Exercise data below:
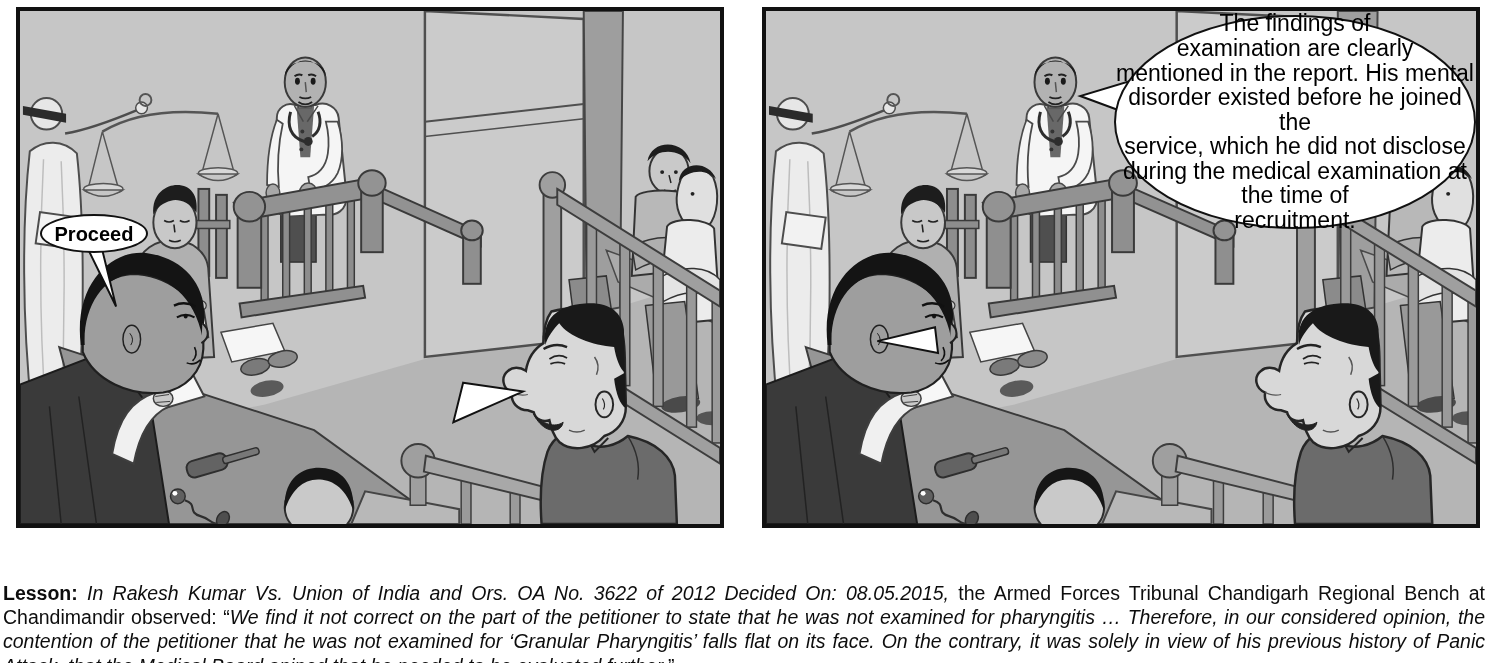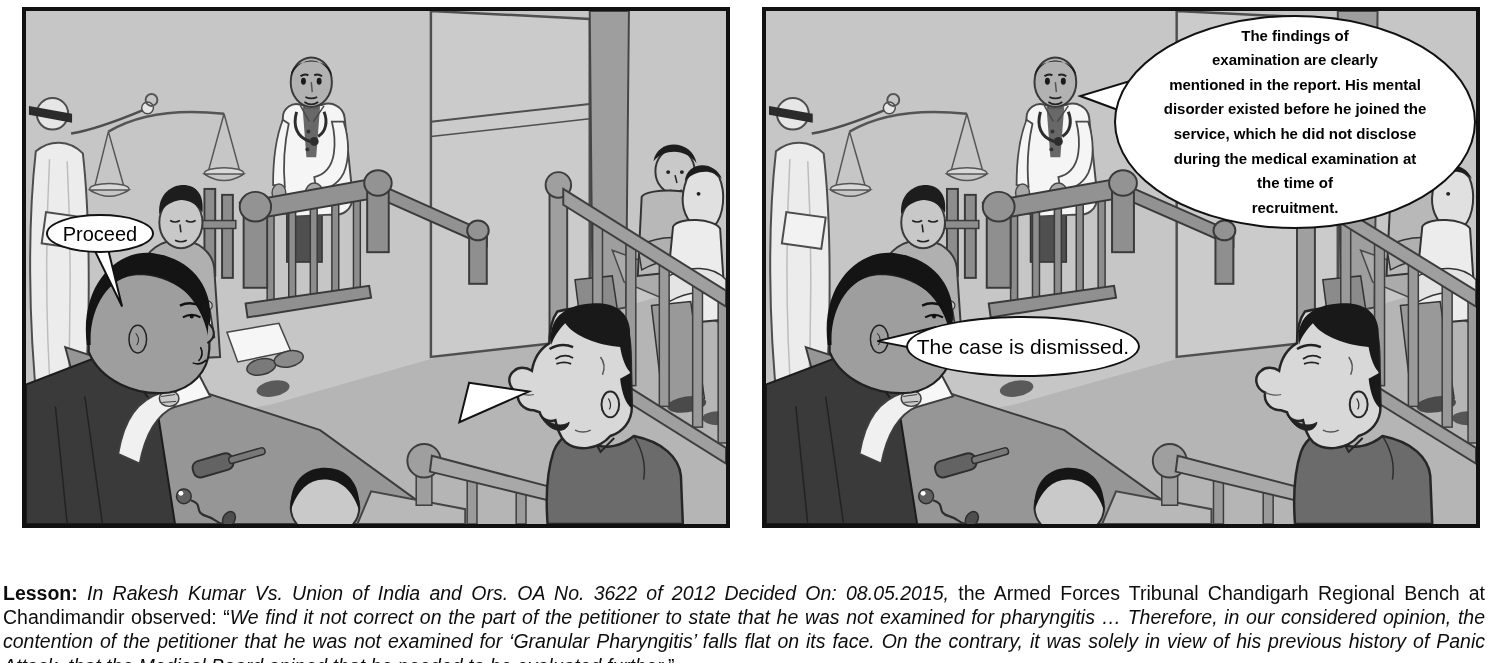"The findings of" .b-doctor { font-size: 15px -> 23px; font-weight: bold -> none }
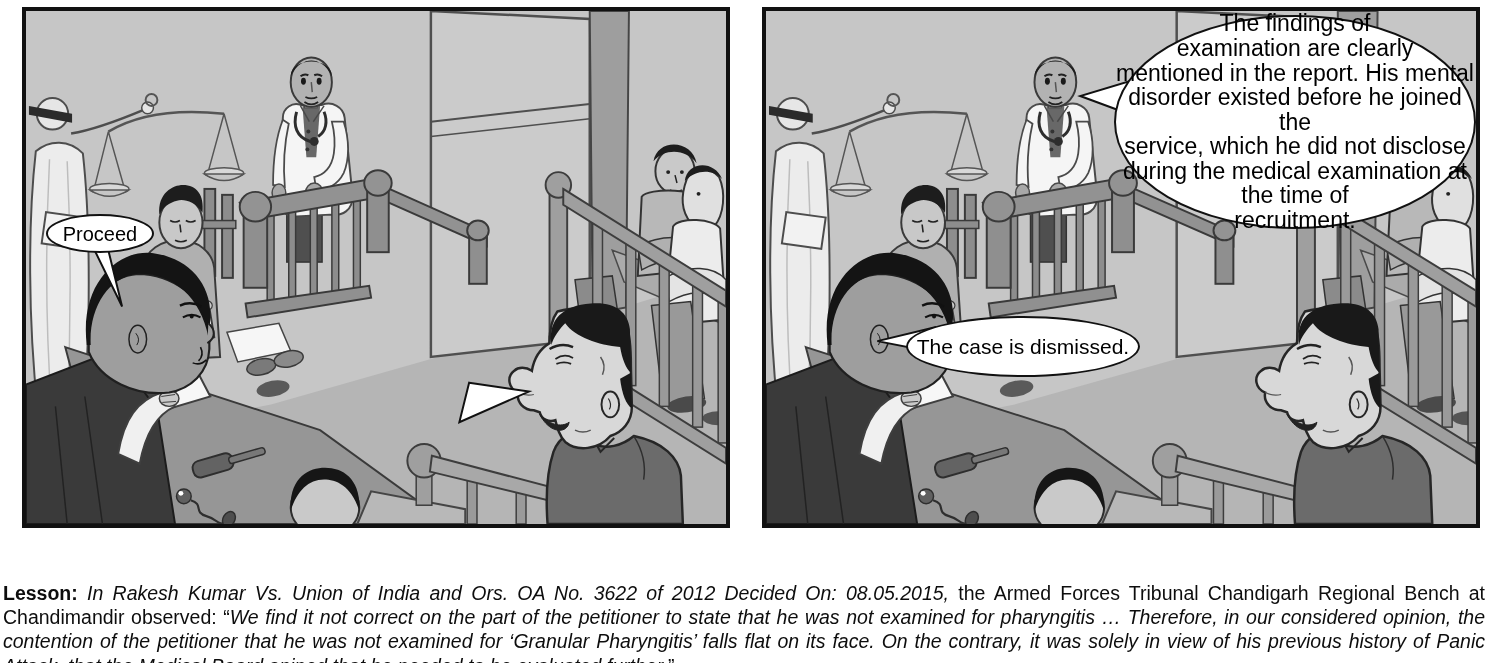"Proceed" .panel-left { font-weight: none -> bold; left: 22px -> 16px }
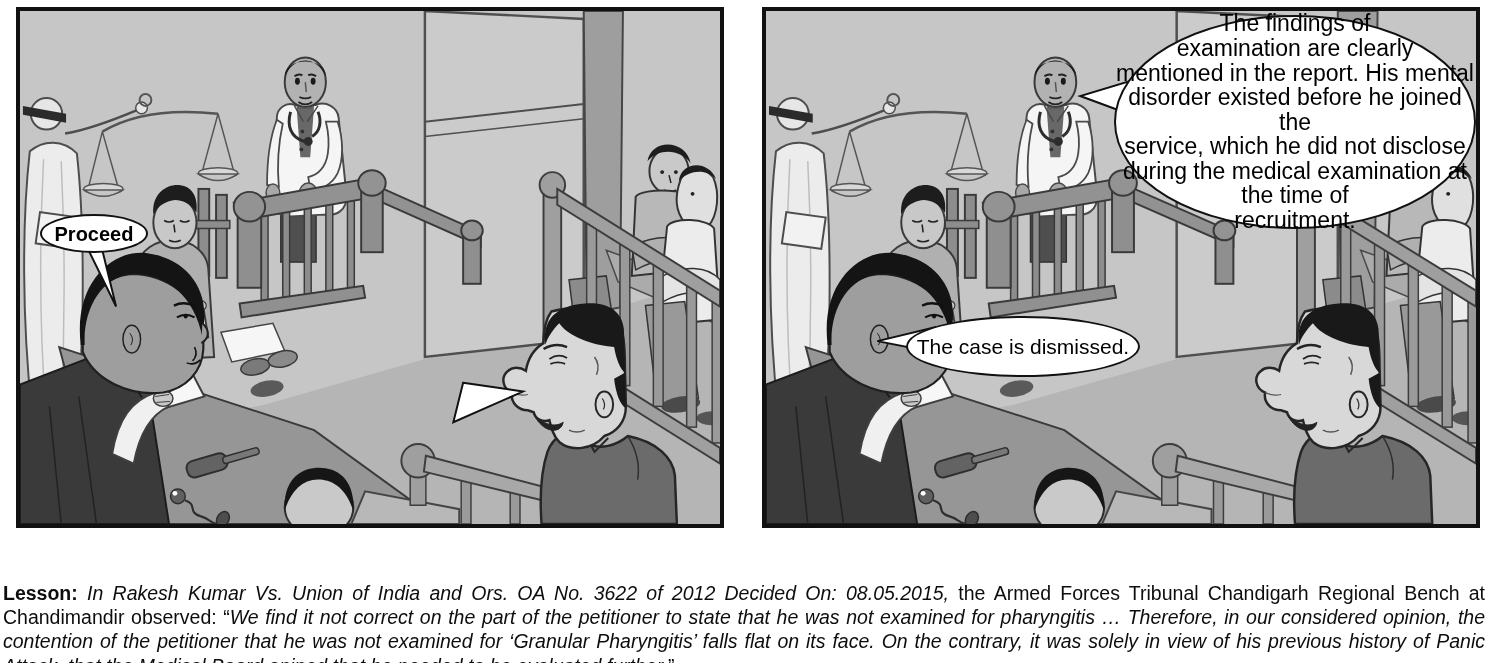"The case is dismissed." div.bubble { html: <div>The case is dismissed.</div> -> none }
End of Exercise data.
Exercise data below:
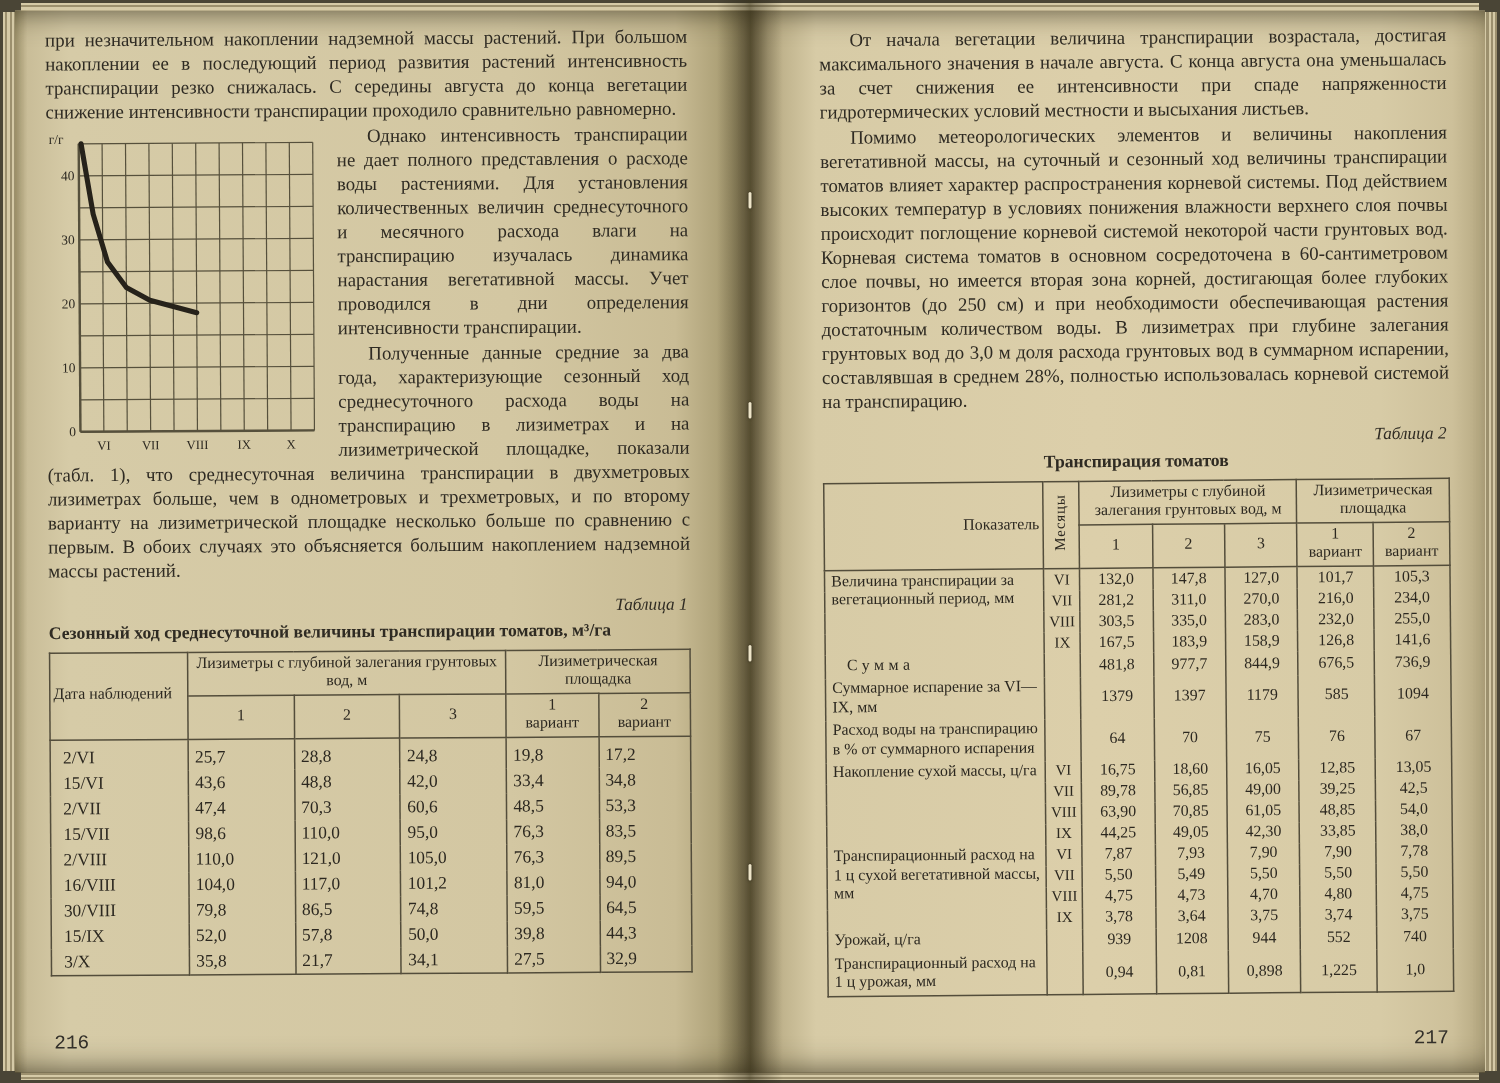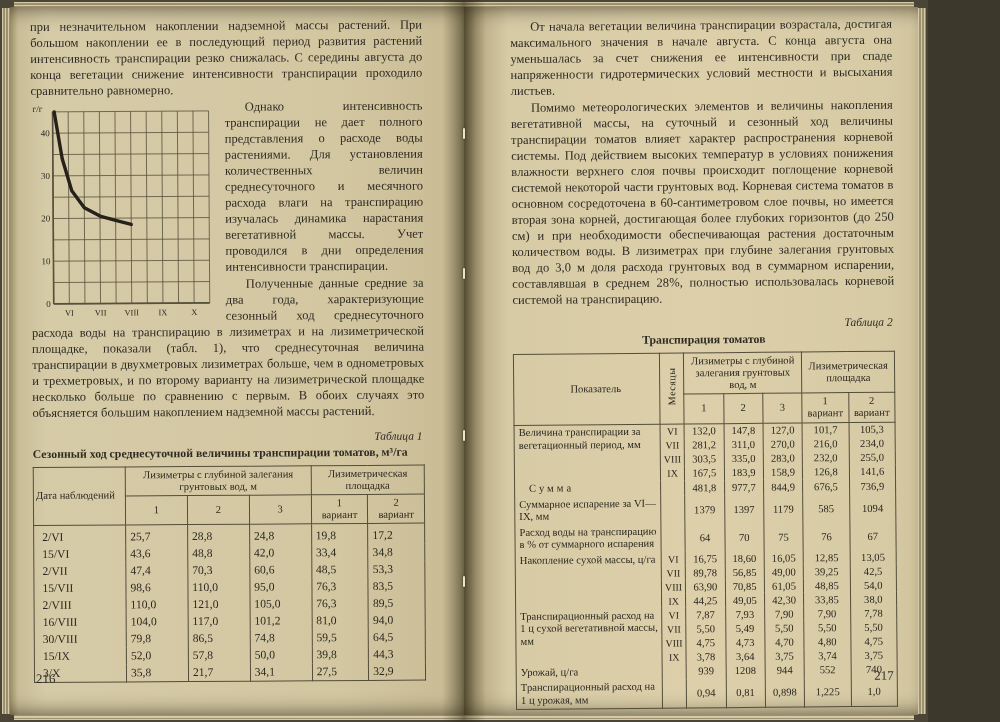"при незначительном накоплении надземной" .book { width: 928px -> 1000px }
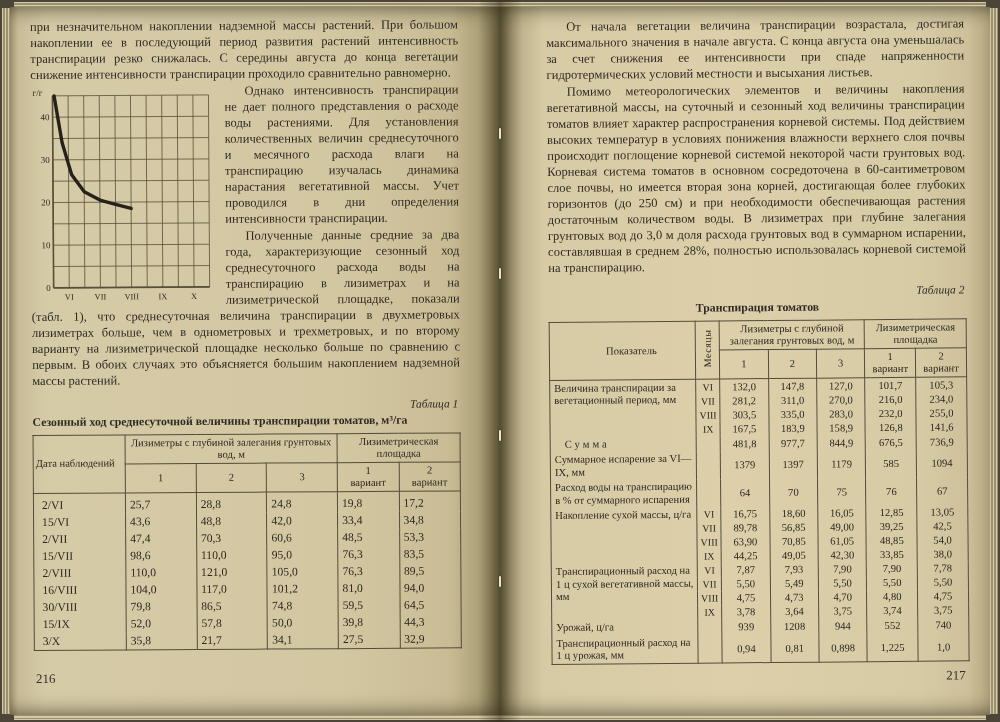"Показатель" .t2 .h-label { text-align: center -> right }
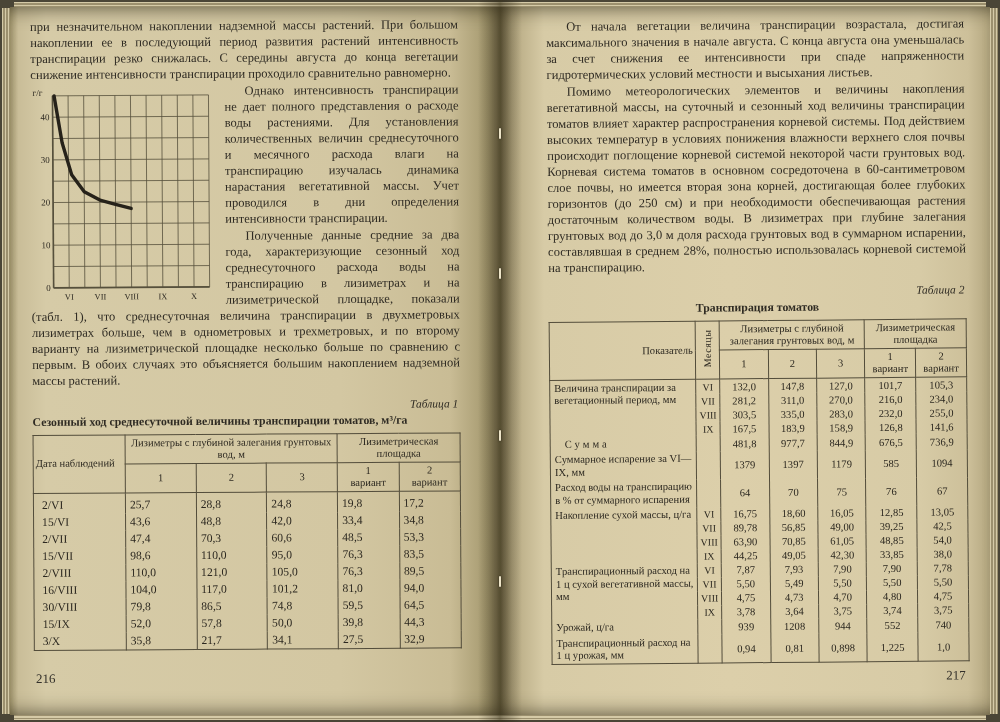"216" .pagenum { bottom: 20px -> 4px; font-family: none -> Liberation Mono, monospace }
End of Exercise data.
Find where the line with "font-size: 15px ->" sits in the material above and where the line with "html: <div>The case" sits. Set down exactly the lines from the first to the second, both included and nothing else, without pictures.

"The findings of" .b-doctor { font-size: 15px -> 23px; font-weight: bold -> none }
"Proceed" .panel-left { font-weight: none -> bold; left: 22px -> 16px }
"The case is dismissed." div.bubble { html: <div>The case is dismissed.</div> -> none }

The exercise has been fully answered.